Change listing data
== Segment start ==

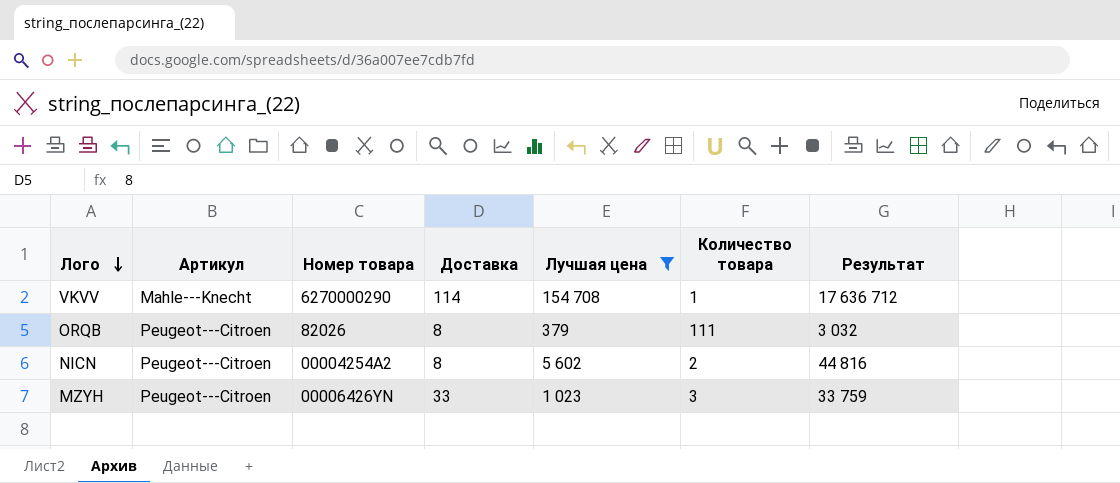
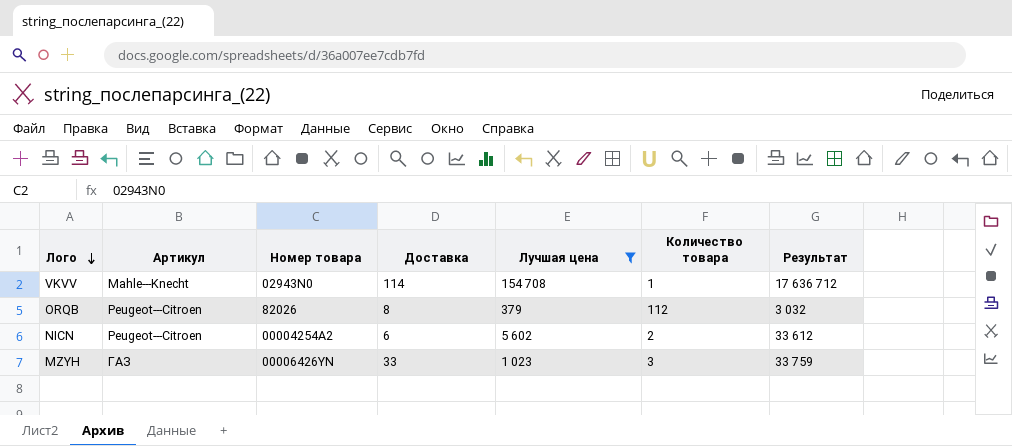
VKVV | Номер товара: 6270000290 -> 02943N0
ORQB | Количество товара: 111 -> 112
NICN | Доставка: 8 -> 6
NICN | Результат: 44 816 -> 33 612
MZYH | Артикул: Peugeot---Citroen -> ГАЗ

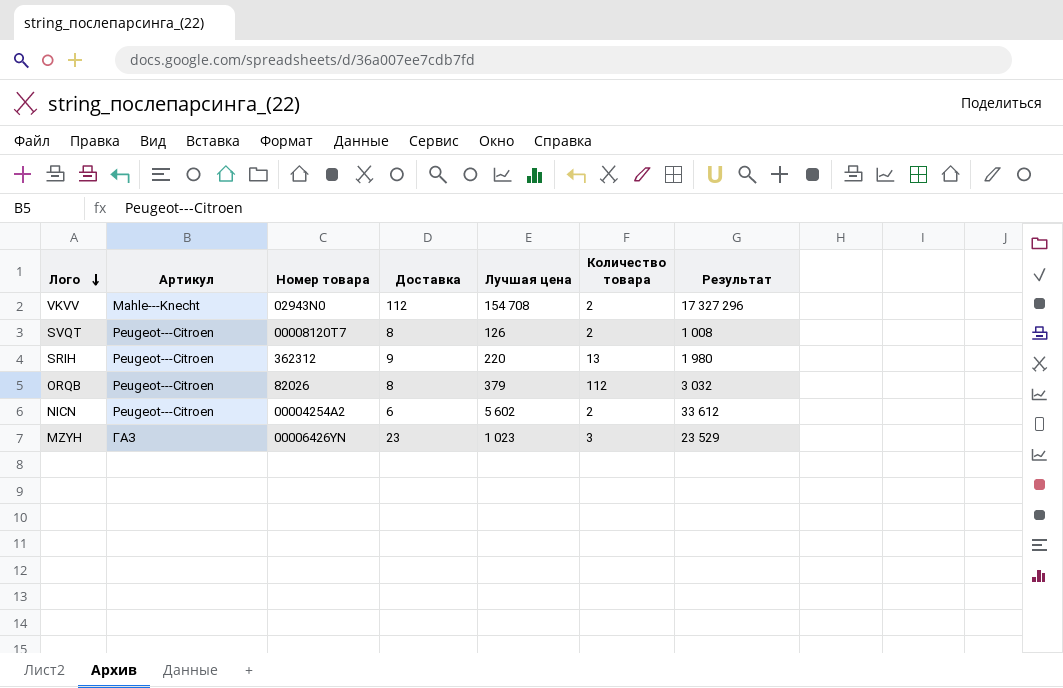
filter: Лучшая цена >= 379 -> none
VKVV | Доставка: 114 -> 112
VKVV | Количество товара: 1 -> 2
VKVV | Результат: 17 636 712 -> 17 327 296
MZYH | Доставка: 33 -> 23
MZYH | Результат: 33 759 -> 23 529

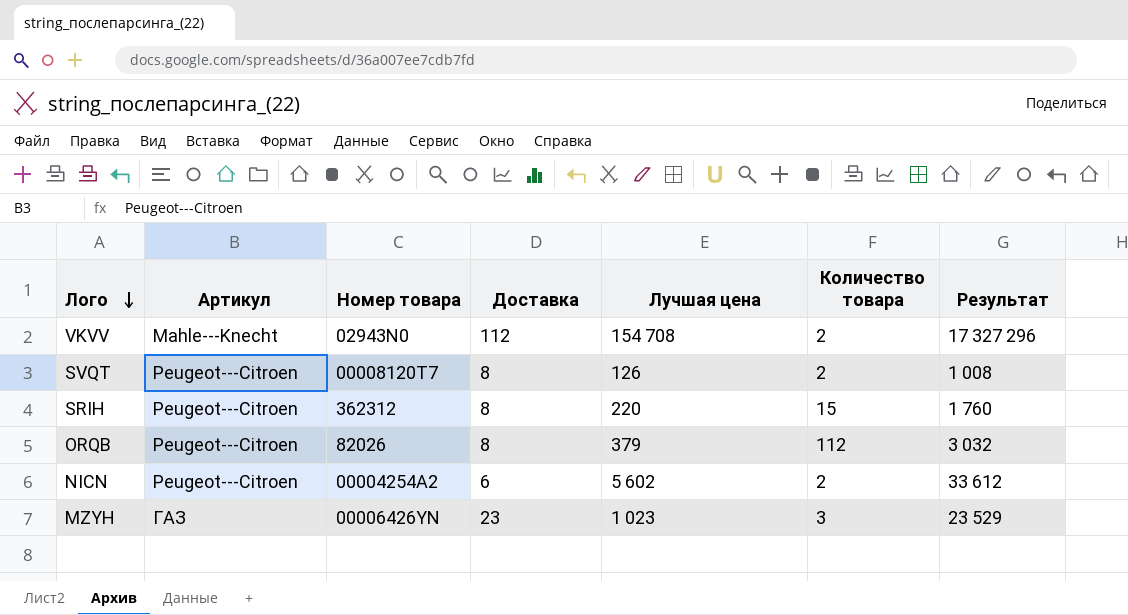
SRIH | Доставка: 9 -> 8
SRIH | Количество товара: 13 -> 15
SRIH | Результат: 1 980 -> 1 760

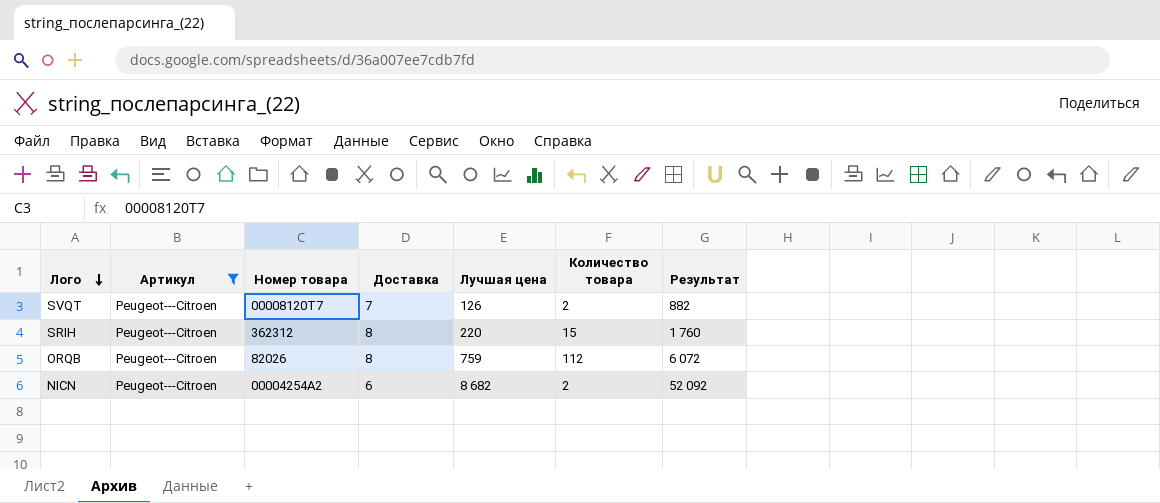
filter: none -> Артикул = Peugeot---Citroen
SVQT | Доставка: 8 -> 7
SVQT | Результат: 1 008 -> 882
ORQB | Лучшая цена: 379 -> 759
ORQB | Результат: 3 032 -> 6 072
NICN | Лучшая цена: 5 602 -> 8 682
NICN | Результат: 33 612 -> 52 092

== Segment end ==

• [WHAT NEEDS TO BE DONE]:
Beginning at the line that holds "ORQB | Лучшая цена: 379 -> 759", reproduce the lines exactly up to and including the final line of the entries.

• [EXERCISE SOLUTION]:
ORQB | Лучшая цена: 379 -> 759
ORQB | Результат: 3 032 -> 6 072
NICN | Лучшая цена: 5 602 -> 8 682
NICN | Результат: 33 612 -> 52 092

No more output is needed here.